Por que você faz tão pouco cinema?
Eu faço pouco cinema, é verdade. Mas é porque tenho poucos convites. E acontece, também, de alguns chegarem até mim num momento em que já estou comprometida com outra produção. Ou pode ser que não me atraiu. Às vezes, no entanto, o que parece é que me veem mais ligada ao teatro, depois à televisão, e só por fim ao cinema.
Essa é, também, a tua ordem de preferência?
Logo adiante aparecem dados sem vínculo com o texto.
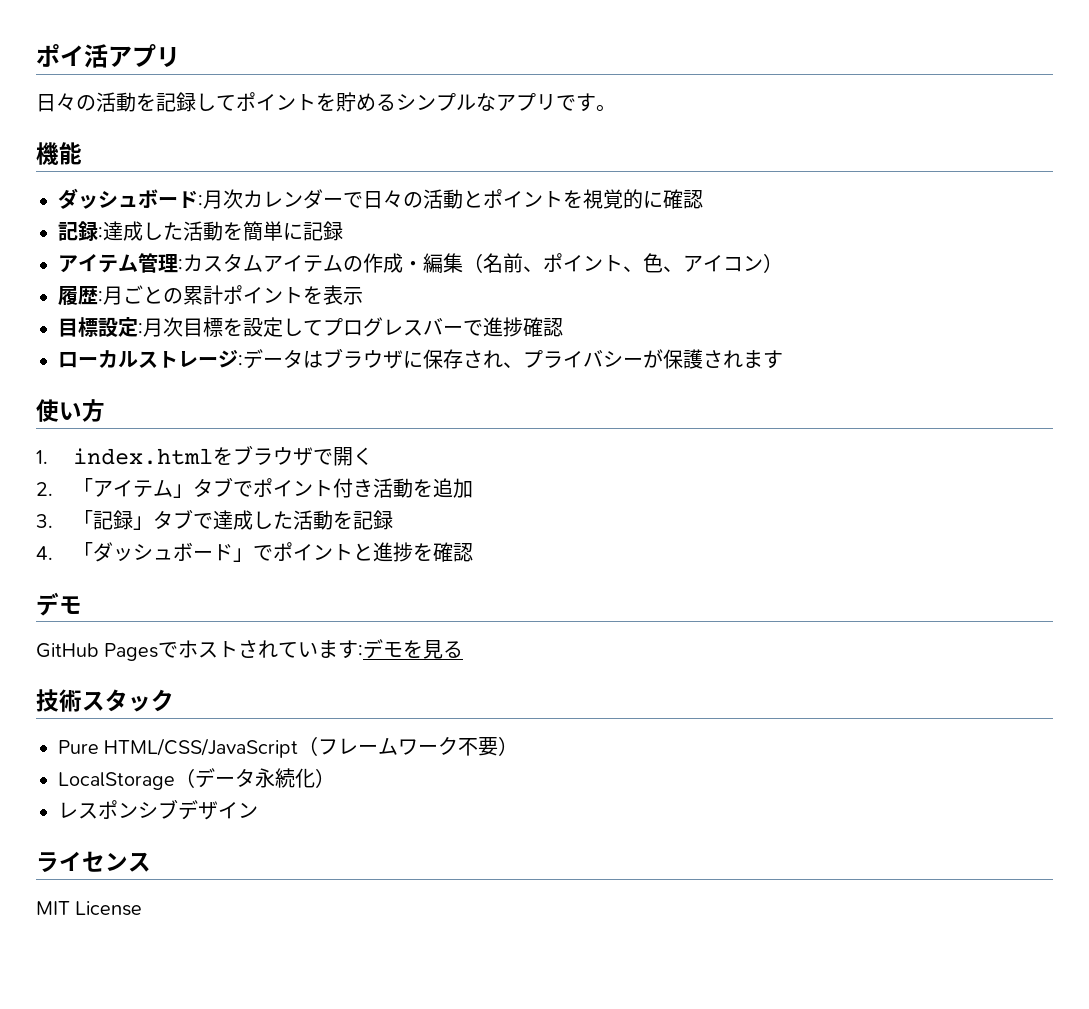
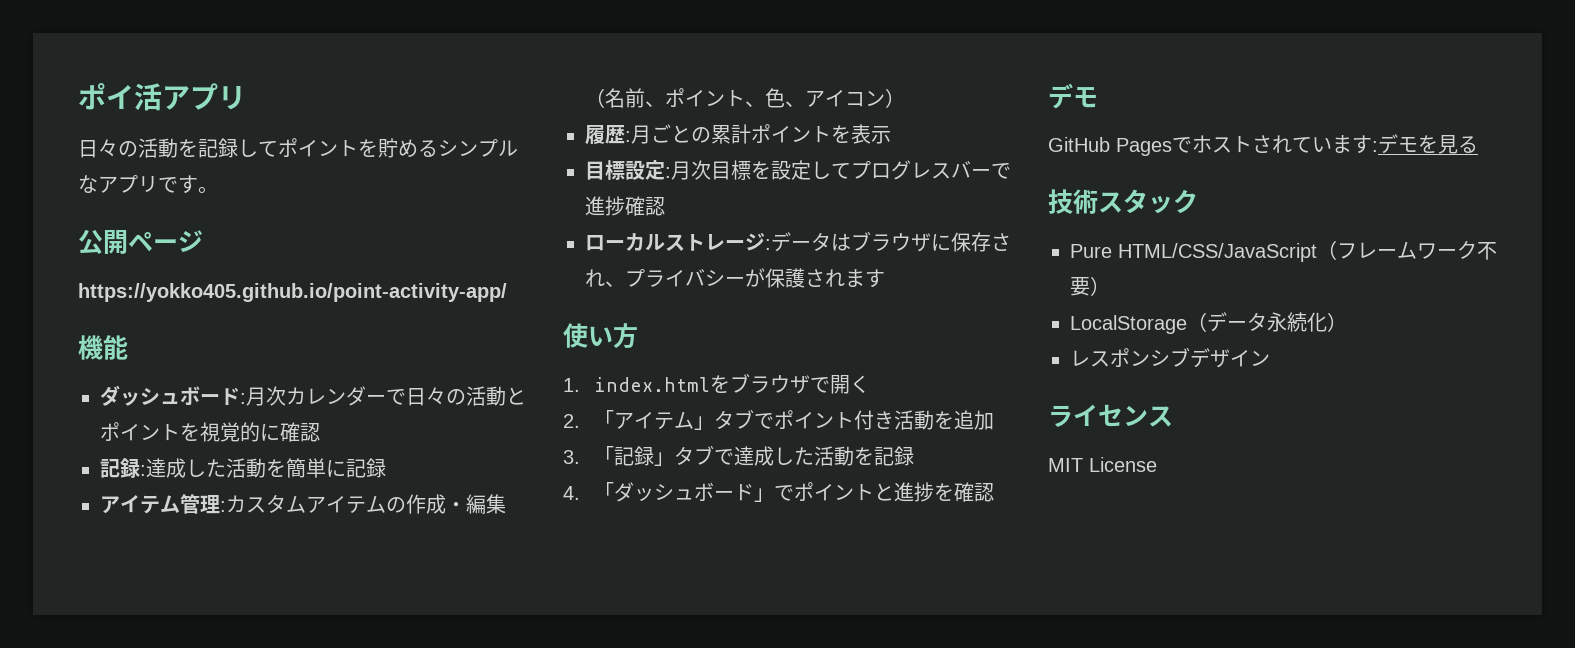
+ 公開ページ
+ https://yokko405.github.io/point-activity-app/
Não necessariamente. Eu me vejo, acima de tudo, como uma atriz de teatro. Sinto muita falta quando não estou no palco. Mas gostaria que o cinema viesse logo em seguida. Só me falta fazer mais. Não sei porque não sou uma prima-irmã, acabam me colocando como uma parente distante. Porque gosto muito de fazer cinema. Gostaria que fosse mais próximo. Só que depende de lembrarem de mim, né?
Isso que você tem mais de 40 anos de cinema.
Sério? Não lembro disso. Nossa, você deve estar sabendo mais do que eu. Mas o fato é que não sou muito convidada. Acontece também, às vezes, de me convidarem para coisas que fico imaginando “como pensaram em mim para fazer isso?”. Delicadamente, agradeço, mas se não é o que imagino, não faço. Por outro lado, há muitos filmes que vejo e penso: “puxa, isso tem a minha cara, por que não lembraram de mim?”. Ou seja, são coisas que acontecem.